[Version difference data]
--- --- ---

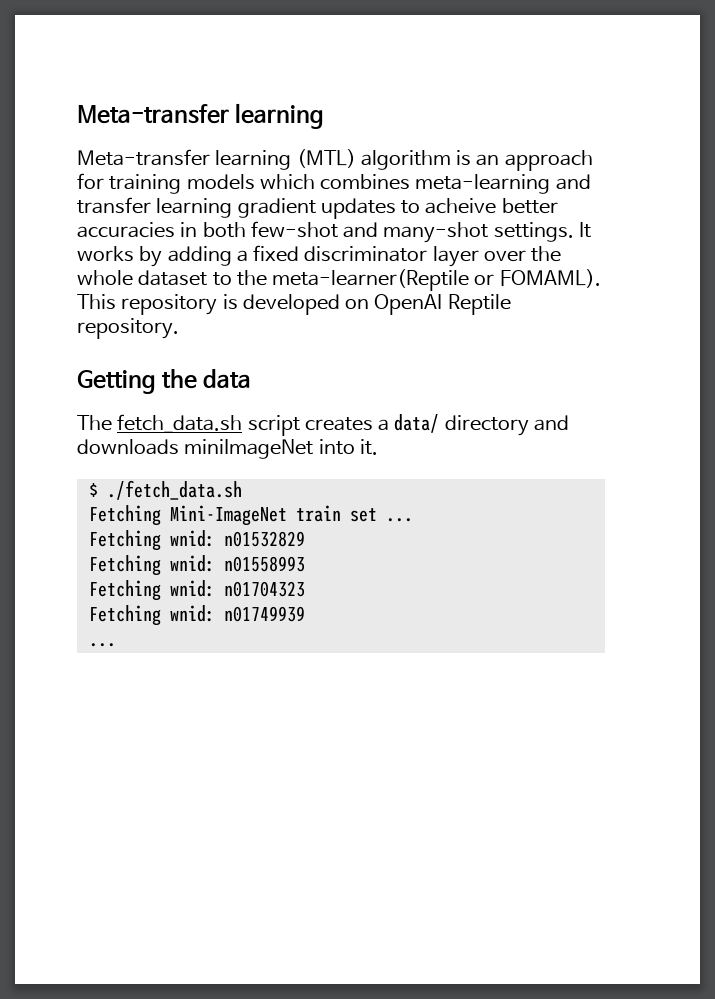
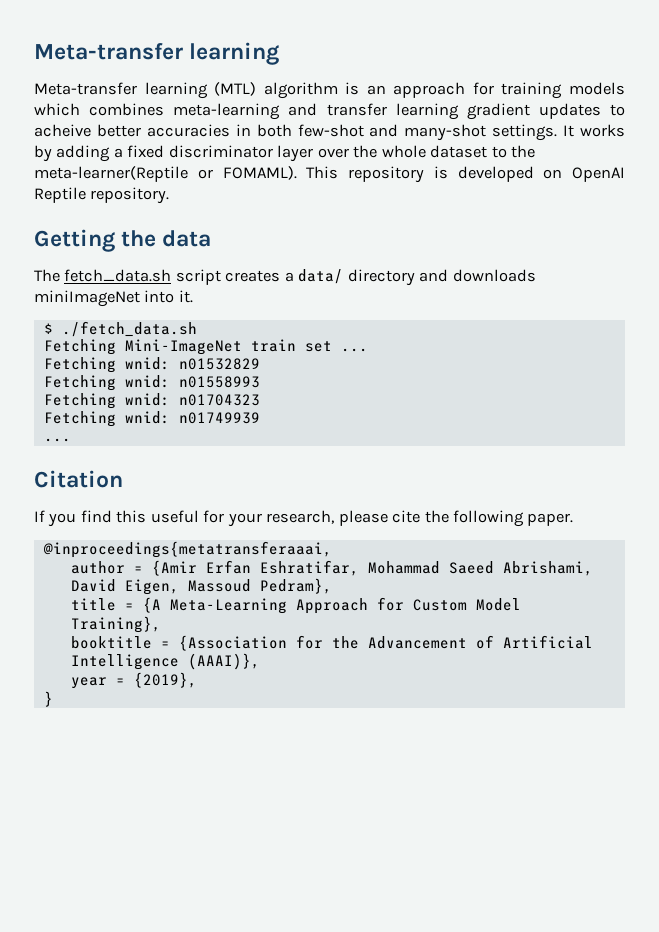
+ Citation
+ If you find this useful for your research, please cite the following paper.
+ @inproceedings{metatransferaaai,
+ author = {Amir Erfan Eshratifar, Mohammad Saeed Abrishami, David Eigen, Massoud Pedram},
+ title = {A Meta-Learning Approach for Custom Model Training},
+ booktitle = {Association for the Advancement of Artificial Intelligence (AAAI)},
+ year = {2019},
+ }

--- --- ---

**Task brief**
Reproduce the entries above exactly, without images.

**Reply to the task**
+ Citation
+ If you find this useful for your research, please cite the following paper.
+ @inproceedings{metatransferaaai,
+ author = {Amir Erfan Eshratifar, Mohammad Saeed Abrishami, David Eigen, Massoud Pedram},
+ title = {A Meta-Learning Approach for Custom Model Training},
+ booktitle = {Association for the Advancement of Artificial Intelligence (AAAI)},
+ year = {2019},
+ }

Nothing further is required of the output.